The Bregalnica River receives water from the Zletovska River, which is directly influenced by the active Zletovo mine (Fig. 1). However, a location was selected at Bregalnica, which is presumably far enough from the source of contamination to be considered a nonimpacted site. Downstream and further away from the mining regions, decrease in dissolved metal concentrations can be expected as a result of dilution in noncontaminated river water as well as a result of a removal from solution due to precipitation of the oxide, hydroxide, and sulphate phases and coprecipitation or adsorption of metals onto these phases in sediments (Hudson-Edwards et al. 1999; Alderton et al. 2005; Ribeiro et al. 2013a, b; Silva et al. 2013). Furthermore, the contamination also generally decreases in river sediments, not only in water, downstream from the contaminant source (Byrne et al. 2012) due to hydraulic sorting (Wolfenden & Lewin 1978), dilution by uncontaminated sediments (Marcus 1987), hydrogeochemical reactions (Hudson-Edwards et al. 1996), and biological uptake (Lewin & Macklin 1987).

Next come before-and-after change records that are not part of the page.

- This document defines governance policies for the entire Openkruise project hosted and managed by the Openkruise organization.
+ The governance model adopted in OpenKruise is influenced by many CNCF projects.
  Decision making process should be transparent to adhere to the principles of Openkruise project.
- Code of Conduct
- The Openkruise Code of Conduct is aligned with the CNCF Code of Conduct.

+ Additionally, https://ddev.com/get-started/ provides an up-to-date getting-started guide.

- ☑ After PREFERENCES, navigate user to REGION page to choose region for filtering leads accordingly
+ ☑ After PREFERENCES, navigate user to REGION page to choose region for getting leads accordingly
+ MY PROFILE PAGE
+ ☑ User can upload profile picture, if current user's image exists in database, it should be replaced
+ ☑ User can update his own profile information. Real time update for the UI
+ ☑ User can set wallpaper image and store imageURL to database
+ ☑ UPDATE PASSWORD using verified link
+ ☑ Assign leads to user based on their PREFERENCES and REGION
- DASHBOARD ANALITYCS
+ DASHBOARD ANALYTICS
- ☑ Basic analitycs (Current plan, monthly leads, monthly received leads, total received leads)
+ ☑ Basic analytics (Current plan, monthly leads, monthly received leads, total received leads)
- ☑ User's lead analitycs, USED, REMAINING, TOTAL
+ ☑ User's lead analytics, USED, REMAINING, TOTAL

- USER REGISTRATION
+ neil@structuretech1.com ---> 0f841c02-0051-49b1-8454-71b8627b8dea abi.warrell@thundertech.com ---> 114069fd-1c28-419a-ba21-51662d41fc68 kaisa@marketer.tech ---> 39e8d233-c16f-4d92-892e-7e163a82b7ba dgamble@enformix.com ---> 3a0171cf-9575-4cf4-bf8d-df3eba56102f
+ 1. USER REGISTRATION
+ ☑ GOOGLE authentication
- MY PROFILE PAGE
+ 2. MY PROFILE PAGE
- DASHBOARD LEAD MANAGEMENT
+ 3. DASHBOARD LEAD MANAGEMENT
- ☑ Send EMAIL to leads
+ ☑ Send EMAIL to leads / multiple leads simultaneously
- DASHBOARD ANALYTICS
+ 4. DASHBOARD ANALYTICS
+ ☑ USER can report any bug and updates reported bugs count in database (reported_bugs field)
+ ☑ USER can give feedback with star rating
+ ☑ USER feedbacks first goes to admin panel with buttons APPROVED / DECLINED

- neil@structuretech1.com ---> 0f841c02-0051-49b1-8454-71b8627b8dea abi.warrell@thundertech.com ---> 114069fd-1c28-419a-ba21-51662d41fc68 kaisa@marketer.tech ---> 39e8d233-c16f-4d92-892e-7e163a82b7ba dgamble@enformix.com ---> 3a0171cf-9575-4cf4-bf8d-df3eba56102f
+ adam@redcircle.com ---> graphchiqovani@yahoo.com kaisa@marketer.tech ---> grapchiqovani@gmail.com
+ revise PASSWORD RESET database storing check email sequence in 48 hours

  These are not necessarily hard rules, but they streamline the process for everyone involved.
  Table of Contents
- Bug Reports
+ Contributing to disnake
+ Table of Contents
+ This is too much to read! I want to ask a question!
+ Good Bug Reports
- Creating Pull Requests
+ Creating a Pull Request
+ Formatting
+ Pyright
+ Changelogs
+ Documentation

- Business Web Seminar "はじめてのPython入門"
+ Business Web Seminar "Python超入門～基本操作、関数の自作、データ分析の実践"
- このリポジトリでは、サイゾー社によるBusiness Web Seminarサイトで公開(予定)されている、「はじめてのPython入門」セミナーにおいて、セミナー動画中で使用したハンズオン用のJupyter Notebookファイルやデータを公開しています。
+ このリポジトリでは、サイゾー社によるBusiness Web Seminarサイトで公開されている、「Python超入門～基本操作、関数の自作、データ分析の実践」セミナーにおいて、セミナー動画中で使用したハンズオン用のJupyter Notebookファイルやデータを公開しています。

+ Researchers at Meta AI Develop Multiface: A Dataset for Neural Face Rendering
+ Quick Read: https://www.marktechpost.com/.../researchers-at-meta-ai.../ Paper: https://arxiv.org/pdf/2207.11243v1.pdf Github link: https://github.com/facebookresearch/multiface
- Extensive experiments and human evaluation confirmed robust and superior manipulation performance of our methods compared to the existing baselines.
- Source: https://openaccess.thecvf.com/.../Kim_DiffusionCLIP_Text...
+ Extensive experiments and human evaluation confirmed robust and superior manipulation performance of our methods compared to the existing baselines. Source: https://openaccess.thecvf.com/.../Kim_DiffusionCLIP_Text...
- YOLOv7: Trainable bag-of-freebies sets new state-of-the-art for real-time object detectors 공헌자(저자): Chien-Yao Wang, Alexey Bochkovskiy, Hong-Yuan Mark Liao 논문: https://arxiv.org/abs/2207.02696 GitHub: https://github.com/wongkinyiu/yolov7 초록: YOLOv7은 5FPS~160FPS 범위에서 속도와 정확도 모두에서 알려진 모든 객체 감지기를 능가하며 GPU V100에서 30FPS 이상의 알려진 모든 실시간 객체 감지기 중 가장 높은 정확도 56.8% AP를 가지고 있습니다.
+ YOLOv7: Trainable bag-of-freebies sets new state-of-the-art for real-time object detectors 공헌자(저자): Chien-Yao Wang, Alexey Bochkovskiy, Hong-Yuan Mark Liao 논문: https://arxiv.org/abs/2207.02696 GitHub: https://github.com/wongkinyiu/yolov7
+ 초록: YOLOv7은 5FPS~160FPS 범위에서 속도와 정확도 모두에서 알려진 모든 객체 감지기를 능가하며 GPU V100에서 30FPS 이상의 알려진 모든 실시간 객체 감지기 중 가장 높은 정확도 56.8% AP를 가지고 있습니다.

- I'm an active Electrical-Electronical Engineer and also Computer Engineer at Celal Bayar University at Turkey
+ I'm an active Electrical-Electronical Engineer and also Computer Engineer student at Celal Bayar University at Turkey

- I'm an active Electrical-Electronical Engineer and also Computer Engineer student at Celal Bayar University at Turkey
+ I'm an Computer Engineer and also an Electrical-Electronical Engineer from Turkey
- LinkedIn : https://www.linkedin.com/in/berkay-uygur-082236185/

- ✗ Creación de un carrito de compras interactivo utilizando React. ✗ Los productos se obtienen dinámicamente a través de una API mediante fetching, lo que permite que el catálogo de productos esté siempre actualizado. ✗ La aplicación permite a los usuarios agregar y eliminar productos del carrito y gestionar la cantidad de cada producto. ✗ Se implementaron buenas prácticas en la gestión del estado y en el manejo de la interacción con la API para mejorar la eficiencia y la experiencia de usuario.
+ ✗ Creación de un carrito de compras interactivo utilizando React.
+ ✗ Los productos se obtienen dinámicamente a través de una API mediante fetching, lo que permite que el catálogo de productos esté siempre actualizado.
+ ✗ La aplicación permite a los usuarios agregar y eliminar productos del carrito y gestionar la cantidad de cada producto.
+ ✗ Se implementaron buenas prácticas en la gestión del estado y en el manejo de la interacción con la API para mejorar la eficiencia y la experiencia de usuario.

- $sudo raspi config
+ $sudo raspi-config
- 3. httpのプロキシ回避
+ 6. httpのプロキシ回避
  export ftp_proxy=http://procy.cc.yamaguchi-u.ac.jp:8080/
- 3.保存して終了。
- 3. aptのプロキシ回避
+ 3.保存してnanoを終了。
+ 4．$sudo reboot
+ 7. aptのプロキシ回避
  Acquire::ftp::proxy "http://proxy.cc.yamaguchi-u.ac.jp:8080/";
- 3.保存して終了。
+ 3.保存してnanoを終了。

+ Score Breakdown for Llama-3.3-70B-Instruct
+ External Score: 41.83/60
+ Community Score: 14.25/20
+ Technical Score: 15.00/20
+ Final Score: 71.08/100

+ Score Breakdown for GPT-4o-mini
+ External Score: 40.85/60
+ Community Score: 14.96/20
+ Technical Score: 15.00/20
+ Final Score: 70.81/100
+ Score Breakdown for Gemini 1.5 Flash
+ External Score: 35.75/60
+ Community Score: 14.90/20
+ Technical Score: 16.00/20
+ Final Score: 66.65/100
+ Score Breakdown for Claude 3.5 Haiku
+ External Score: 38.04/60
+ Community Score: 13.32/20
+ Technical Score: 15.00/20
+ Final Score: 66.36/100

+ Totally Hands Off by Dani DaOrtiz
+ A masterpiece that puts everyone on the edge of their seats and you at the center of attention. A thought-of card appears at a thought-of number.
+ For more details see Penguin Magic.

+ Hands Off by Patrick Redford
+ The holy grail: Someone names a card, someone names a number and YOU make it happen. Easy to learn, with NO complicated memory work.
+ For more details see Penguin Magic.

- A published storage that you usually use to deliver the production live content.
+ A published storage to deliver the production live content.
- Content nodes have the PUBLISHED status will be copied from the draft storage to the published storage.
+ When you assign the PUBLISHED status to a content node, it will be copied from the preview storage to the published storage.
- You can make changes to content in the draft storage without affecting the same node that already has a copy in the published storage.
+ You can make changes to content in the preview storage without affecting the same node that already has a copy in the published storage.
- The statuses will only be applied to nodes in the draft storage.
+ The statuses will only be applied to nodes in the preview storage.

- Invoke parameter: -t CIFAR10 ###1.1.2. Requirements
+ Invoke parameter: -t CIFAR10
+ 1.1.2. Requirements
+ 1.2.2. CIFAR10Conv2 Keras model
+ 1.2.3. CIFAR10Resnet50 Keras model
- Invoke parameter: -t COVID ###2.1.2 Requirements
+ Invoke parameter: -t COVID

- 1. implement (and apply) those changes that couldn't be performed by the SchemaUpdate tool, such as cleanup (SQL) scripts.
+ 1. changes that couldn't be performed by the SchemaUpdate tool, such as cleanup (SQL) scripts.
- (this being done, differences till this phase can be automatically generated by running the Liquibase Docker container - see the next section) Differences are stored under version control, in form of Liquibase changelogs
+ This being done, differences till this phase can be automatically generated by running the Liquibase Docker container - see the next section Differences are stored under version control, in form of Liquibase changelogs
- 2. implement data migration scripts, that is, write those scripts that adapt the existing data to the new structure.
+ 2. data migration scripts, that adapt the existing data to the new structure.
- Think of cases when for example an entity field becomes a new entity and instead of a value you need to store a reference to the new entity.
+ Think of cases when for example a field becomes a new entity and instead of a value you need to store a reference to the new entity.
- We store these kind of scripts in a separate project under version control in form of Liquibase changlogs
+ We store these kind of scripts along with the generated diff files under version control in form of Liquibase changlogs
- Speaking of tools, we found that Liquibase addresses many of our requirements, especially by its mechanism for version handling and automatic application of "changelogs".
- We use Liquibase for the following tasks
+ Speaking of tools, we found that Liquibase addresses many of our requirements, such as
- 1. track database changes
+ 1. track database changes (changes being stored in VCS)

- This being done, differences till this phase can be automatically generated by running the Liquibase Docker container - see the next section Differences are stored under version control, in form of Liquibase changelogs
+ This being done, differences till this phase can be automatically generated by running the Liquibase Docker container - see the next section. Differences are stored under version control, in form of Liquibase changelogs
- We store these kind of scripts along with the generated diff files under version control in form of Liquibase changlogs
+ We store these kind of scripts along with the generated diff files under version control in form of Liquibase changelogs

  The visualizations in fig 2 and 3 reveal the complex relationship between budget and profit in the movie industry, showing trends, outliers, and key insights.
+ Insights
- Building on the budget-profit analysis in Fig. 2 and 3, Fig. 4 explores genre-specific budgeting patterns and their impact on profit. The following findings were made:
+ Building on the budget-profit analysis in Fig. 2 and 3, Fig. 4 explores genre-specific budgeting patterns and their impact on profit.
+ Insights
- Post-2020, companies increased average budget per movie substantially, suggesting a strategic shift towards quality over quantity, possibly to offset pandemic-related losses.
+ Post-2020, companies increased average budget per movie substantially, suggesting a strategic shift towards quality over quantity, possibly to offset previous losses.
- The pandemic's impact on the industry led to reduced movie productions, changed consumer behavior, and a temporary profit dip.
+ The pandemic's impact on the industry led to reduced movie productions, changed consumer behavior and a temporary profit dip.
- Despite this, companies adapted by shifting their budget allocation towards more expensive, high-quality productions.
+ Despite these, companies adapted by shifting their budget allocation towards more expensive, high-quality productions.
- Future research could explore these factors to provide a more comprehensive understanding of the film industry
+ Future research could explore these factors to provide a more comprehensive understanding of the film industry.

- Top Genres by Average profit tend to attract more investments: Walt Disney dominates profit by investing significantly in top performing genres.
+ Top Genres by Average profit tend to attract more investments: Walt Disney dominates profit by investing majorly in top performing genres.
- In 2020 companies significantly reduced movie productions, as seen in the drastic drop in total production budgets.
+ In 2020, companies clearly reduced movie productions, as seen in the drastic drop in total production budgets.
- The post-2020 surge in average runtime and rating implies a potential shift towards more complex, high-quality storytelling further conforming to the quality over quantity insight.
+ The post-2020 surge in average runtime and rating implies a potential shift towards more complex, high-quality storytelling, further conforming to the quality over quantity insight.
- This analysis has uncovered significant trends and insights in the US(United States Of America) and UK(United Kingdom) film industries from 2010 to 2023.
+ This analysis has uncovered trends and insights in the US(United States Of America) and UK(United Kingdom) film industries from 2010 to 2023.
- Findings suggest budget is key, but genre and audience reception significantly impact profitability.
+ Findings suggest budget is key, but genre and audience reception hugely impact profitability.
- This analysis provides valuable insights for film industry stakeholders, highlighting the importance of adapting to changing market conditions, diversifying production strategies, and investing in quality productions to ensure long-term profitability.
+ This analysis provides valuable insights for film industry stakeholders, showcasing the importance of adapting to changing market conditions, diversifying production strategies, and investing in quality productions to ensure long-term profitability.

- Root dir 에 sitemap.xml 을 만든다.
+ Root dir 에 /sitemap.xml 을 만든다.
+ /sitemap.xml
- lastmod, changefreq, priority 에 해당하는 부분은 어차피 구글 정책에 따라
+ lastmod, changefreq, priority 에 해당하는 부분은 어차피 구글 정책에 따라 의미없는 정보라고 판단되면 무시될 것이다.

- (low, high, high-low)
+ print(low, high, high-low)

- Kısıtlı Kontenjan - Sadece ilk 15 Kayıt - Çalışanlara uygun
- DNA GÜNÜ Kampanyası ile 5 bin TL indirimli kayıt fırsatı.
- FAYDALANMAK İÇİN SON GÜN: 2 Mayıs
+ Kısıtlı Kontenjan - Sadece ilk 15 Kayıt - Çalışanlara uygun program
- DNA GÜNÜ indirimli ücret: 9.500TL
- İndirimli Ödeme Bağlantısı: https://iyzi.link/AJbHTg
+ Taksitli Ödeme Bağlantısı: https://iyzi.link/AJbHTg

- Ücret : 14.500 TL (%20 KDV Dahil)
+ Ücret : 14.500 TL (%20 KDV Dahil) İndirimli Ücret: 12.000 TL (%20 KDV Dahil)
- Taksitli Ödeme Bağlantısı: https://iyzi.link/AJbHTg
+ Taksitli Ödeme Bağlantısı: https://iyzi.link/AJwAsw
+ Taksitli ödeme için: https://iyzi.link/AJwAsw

Although within the limits for first-class water (Table 5), the pH of Bregalnica River water was slightly alkaline and comparable with pH values characteristic for sites with high-intensity agricultural activity, which were reported to be approximately 8 (Cooper & Fortin 2010). In addition, total dissolved solids (TDS) (Table 3) were rather low in the spring samples, but they somewhat increased in the period of low water level during autumn (Table 5). Levels of nitrates and phosphates were slightly increased compared with the Zletovska River (Table 4). Similarly, indicators of faecal pollution, i.e., levels of total coliforms and enterococci, which were determined only during the autumn sampling, were also higher compared with the Zletovska River (approximately 4 and 40 times, respectively) but were much lower than values obtained for the Kriva River (approximately 30 and 15 times, respectively) (Table 4). They exceeded 10,000 and 400 MPN/100 mL, respectively, which are the upper limits defined for good bathing water quality (Council of the European Communities (CEC) 1976; European Parliament and the Council of the European Union [EPCEU] 2006). Kavka et al. (2006) defined five classes of faecal pollution of surface water (Table 5) considering the values recommended by European directives (CEC 1976; EPCEU 2006). Based on that classification, Bregalnica could be classified as third class or river water with critical faecal pollution (Table 5; Kavka et al. 2006). Somewhat disrupted physical and organoleptic properties of the water, accompanied by an increased level of suspended substances and high microbiological contamination, have already been reported for the Bregalnica River under the town of Shtip as a result of drainage of sewage from households, the collection system, and industry (Spasovski 2011).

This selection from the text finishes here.